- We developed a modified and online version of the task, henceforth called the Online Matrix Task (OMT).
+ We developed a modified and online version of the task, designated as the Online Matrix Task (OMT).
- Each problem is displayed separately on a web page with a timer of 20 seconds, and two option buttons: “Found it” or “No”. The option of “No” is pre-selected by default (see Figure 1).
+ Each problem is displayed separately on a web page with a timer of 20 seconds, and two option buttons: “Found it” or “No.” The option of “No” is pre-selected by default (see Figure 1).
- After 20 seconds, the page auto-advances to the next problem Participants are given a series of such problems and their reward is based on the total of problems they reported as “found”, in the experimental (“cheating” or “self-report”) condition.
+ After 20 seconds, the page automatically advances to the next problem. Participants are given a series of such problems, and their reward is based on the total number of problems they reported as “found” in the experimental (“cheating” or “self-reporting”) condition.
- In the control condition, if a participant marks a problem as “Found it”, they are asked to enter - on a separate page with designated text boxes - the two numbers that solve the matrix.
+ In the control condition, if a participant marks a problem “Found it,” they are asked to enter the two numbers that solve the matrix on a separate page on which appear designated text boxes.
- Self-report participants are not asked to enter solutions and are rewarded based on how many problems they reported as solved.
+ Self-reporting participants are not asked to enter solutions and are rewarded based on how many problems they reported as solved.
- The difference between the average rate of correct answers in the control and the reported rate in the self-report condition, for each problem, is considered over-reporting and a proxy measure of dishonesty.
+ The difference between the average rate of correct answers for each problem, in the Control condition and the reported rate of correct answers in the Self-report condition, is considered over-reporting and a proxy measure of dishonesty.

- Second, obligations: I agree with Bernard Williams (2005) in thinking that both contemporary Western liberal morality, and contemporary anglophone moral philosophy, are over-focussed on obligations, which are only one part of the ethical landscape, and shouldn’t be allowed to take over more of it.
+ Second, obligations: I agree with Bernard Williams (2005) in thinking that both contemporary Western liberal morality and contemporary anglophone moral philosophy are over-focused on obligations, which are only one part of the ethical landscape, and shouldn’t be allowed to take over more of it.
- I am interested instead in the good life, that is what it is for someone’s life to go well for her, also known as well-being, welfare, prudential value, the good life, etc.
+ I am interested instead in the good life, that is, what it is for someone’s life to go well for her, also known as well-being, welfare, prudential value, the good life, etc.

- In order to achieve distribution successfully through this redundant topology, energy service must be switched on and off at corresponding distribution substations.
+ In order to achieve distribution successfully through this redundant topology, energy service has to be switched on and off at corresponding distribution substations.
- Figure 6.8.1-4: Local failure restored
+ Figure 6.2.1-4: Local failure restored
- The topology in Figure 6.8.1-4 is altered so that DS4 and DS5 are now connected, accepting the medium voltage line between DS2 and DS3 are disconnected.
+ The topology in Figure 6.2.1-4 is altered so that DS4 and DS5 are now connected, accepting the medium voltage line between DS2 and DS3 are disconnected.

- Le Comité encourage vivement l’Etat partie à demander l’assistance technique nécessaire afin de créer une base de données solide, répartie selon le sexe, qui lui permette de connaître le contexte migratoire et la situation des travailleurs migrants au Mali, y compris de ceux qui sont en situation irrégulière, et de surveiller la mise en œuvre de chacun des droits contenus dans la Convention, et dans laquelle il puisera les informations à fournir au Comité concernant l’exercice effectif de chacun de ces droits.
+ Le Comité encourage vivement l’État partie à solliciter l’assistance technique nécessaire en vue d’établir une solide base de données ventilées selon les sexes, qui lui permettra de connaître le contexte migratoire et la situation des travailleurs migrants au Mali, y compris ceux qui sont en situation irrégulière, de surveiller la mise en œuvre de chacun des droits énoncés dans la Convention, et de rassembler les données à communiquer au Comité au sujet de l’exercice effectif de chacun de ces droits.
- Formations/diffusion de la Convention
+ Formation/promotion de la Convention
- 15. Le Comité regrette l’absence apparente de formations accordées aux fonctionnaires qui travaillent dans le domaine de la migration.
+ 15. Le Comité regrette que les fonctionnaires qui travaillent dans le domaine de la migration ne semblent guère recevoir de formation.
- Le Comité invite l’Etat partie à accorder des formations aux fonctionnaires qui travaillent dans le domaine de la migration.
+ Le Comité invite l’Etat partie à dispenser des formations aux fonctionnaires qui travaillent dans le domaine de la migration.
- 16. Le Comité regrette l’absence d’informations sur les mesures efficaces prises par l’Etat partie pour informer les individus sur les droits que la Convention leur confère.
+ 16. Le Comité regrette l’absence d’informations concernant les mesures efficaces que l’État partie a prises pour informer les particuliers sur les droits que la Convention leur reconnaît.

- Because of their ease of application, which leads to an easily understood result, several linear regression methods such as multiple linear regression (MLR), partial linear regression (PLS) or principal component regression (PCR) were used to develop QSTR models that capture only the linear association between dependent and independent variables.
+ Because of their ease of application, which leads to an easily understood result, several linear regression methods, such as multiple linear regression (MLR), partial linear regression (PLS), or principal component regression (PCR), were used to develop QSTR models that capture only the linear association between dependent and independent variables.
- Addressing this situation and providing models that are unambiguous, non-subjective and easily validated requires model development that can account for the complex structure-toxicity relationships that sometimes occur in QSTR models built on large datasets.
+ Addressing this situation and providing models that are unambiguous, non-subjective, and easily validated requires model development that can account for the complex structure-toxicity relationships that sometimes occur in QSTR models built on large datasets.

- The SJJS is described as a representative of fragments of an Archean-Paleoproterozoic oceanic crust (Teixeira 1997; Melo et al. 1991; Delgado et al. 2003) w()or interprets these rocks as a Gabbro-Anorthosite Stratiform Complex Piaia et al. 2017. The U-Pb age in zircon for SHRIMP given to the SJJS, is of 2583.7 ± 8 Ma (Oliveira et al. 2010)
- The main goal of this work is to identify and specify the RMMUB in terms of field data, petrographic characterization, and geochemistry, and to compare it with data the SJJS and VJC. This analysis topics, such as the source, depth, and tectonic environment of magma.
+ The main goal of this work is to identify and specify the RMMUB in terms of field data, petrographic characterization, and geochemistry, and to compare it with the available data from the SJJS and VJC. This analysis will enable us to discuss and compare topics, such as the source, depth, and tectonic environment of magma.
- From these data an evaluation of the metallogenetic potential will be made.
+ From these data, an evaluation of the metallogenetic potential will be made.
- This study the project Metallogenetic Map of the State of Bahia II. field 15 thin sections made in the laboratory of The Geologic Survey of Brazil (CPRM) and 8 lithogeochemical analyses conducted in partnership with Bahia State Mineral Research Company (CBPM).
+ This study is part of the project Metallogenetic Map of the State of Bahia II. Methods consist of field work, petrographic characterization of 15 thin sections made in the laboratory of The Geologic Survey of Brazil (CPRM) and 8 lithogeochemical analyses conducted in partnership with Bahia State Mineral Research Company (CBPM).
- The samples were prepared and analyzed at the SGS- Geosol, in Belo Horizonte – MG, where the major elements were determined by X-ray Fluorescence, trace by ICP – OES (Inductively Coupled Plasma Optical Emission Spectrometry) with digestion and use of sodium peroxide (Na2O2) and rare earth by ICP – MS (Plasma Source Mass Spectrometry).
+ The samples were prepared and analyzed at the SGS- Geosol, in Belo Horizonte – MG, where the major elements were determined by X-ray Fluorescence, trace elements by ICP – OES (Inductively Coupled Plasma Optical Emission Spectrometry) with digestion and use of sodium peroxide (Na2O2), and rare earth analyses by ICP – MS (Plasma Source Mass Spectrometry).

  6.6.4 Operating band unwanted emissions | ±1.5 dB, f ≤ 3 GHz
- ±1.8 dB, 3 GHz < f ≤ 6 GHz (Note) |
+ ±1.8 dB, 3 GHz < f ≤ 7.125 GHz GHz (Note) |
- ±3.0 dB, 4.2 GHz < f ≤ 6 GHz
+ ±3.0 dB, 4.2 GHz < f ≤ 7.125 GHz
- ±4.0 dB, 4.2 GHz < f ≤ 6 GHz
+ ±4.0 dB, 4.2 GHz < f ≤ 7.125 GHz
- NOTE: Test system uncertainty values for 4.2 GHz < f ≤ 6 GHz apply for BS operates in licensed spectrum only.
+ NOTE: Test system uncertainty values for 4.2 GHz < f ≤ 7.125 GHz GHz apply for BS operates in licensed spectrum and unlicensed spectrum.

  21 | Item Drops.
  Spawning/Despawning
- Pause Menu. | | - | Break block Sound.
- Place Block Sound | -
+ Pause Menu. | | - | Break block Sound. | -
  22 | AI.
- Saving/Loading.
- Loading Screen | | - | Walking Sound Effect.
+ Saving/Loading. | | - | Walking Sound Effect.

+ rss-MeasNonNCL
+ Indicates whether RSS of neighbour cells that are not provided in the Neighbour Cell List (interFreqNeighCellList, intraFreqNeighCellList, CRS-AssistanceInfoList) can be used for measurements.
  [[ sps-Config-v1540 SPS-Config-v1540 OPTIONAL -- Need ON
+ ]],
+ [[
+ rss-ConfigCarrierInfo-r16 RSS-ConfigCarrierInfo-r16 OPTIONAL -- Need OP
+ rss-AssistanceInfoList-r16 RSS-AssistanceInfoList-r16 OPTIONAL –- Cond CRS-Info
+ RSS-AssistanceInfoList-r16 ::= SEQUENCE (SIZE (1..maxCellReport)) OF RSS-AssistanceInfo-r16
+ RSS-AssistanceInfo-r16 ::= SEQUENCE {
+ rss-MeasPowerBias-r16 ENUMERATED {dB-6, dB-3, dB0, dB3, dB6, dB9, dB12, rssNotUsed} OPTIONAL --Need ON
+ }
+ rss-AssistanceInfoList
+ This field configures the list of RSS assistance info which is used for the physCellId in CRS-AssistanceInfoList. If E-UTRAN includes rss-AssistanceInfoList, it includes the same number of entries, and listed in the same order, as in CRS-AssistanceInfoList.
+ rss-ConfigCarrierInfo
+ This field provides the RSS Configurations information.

- **Work item**: Scan the records above for the lines holding "- I am interested" and "- Le Comité encourage". Transcribe those two and every line between them word for word, and no others.

- **Solution**:
- I am interested instead in the good life, that is what it is for someone’s life to go well for her, also known as well-being, welfare, prudential value, the good life, etc.
+ I am interested instead in the good life, that is, what it is for someone’s life to go well for her, also known as well-being, welfare, prudential value, the good life, etc.

- In order to achieve distribution successfully through this redundant topology, energy service must be switched on and off at corresponding distribution substations.
+ In order to achieve distribution successfully through this redundant topology, energy service has to be switched on and off at corresponding distribution substations.
- Figure 6.8.1-4: Local failure restored
+ Figure 6.2.1-4: Local failure restored
- The topology in Figure 6.8.1-4 is altered so that DS4 and DS5 are now connected, accepting the medium voltage line between DS2 and DS3 are disconnected.
+ The topology in Figure 6.2.1-4 is altered so that DS4 and DS5 are now connected, accepting the medium voltage line between DS2 and DS3 are disconnected.

- Le Comité encourage vivement l’Etat partie à demander l’assistance technique nécessaire afin de créer une base de données solide, répartie selon le sexe, qui lui permette de connaître le contexte migratoire et la situation des travailleurs migrants au Mali, y compris de ceux qui sont en situation irrégulière, et de surveiller la mise en œuvre de chacun des droits contenus dans la Convention, et dans laquelle il puisera les informations à fournir au Comité concernant l’exercice effectif de chacun de ces droits.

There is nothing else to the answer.